2011-02-27: The setup in Ubuntu was very stable and I had initially very few problems. I ran into some trouble later on when it turned out that my heartbeat in combination with XEN was negatively effected by some system updates. Never had time to resolve it so I eventually switch off heartbeat as it was just causing issues.
Instead I have started with a new install consisting of Debian Squeeze and XEN version 4. I'm migrating the data upgrading one node at the time. Documenting the migration phase and will publish it together with a fresh install guide.

Installation How to

Index:

Linux - Ubuntu 8.04 Server
Ubuntu - Base configuration
Installing XEN
Configure LVM
Configure XEN-tools
Using XEN-tools to install DomU
Install and configure DRBD
Configure DomU to use your DRBD device
Configure DomU on your other Dom0 node
Configure Live Migration
Install and Configure Heartbeat
Bug in default xendomains script
Troubleshooting

Linux - Ubuntu 8.04 Server

I am not going to go through each and every step of the Ubuntu installation as that is really straight forward. I downloaded the 8.04 Server version from http://www.ubuntu.com/getubuntu/download and started the installation one on of the nodes.

During disk partitioning, select manual mode and delete any existing partitions (if there are any).
Create one partition for your main system and make it 5GB. This partition will be used for your Dom0 and 5GB should be more than enough.
Create a second partition for your swap for Dom0. Make this 512MB as we later will configure Dom0 to use 512MB of RAM.
Create a third partition with all your remaining space.

At the packages selection step do not select any packages.
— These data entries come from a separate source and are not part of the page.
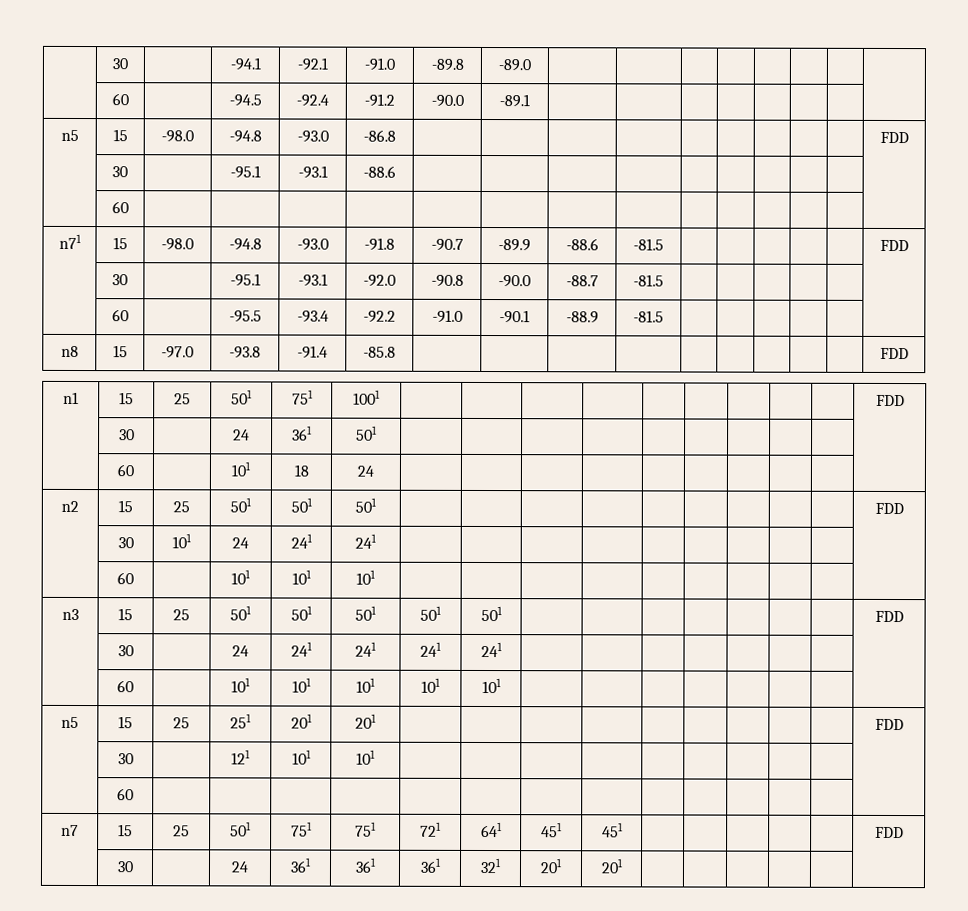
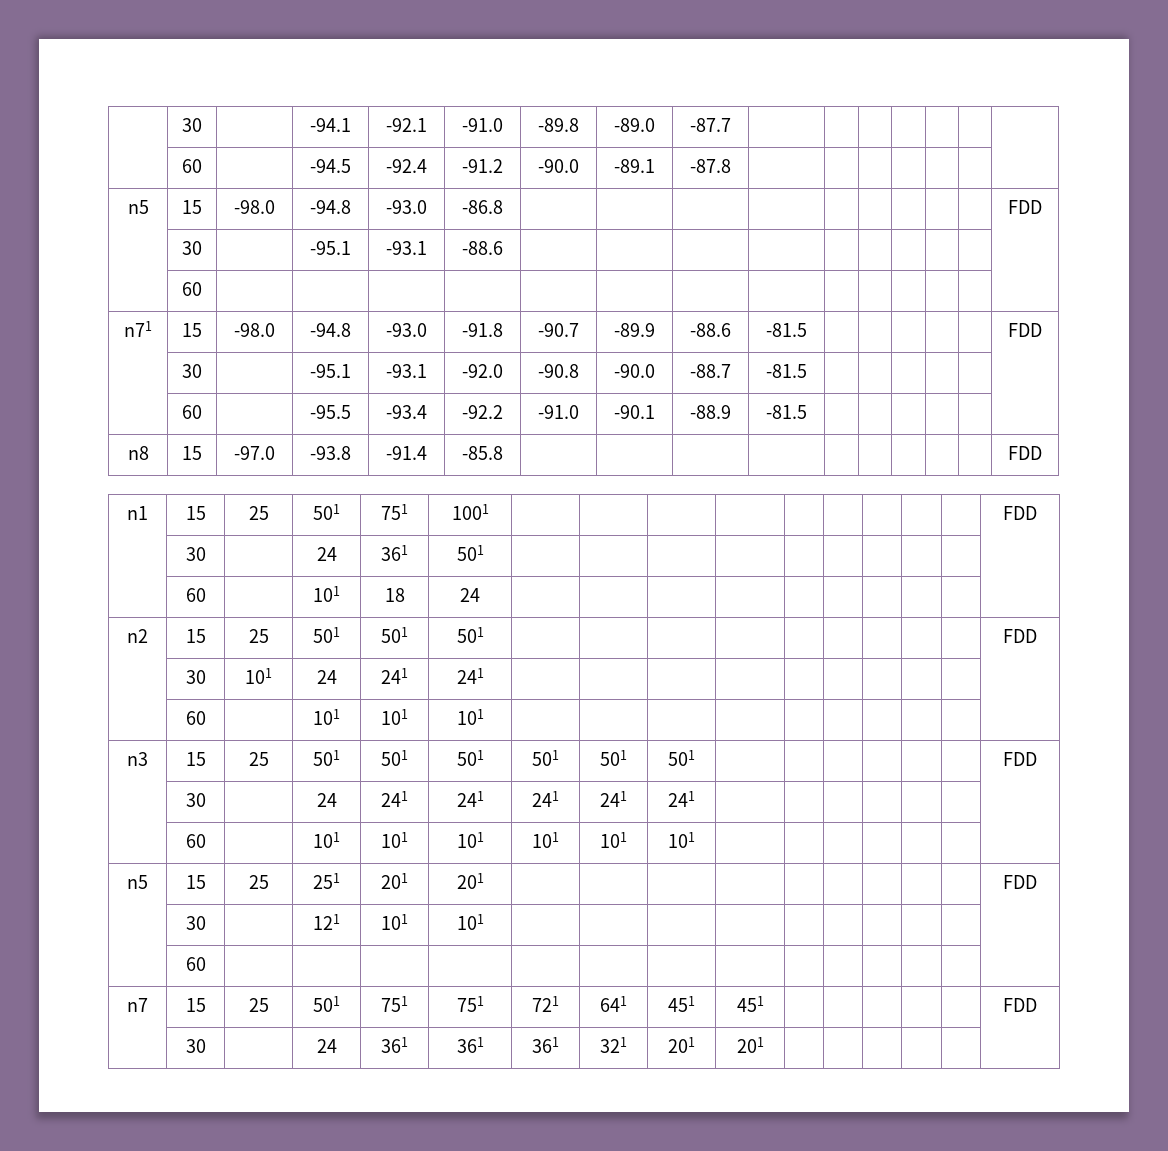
- | 30 | | -94.1 | -92.1 | -91.0 | -89.8 | -89.0 | | | | | | | |
+ | 30 | | -94.1 | -92.1 | -91.0 | -89.8 | -89.0 | -87.7 | | | | | | |
- | 60 | | -94.5 | -92.4 | -91.2 | -90.0 | -89.1 | | | | | | | |
+ | 60 | | -94.5 | -92.4 | -91.2 | -90.0 | -89.1 | -87.8 | | | | | | |
- n3 | 15 | 25 | 501 | 501 | 501 | 501 | 501 | | | | | | | | FDD
+ n3 | 15 | 25 | 501 | 501 | 501 | 501 | 501 | 501 | | | | | | | FDD
- | 30 | | 24 | 241 | 241 | 241 | 241 | | | | | | | |
+ | 30 | | 24 | 241 | 241 | 241 | 241 | 241 | | | | | | |
- | 60 | | 101 | 101 | 101 | 101 | 101 | | | | | | | |
+ | 60 | | 101 | 101 | 101 | 101 | 101 | 101 | | | | | | |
Leave everything deselected.

A few minutes later you should have a basic installation of Ubuntu 8.04 Server running.

Ubuntu - Base configuration

A few things need to be done to the freshly installed Ubuntu Server before we start installing XEN.

Most of the commands need to be executed with super user rights, so we start by typing

sudo su

I installed SSH early on so I didn't need to run everything locally on the console

apt-get install ssh

Configure network interfaces for static IPs:

nano /etc/networking/interfaces

and configure it so it looks something like this:

auto lo
iface lo inet loopback

# The primary network interface
auto eth0
iface eth0 inet static
address 10.1.1.100
netmask 255.255.255.0
network 10.1.1.0
broadcast 10.1.1.255
gateway 10.1.1.1

# Secondary interface used between the two clusters
auto eth1
iface eth1 inet static
address 192.168.1.100
netmask 255.255.255.0
network 192.168.1.0
broadcast 192.168.1.255

This setup will use eth0 to connect to my network and eth1 as the link between the two nodes. For node ha2 use ip address 10.1.1.101 and 192.168.1.101.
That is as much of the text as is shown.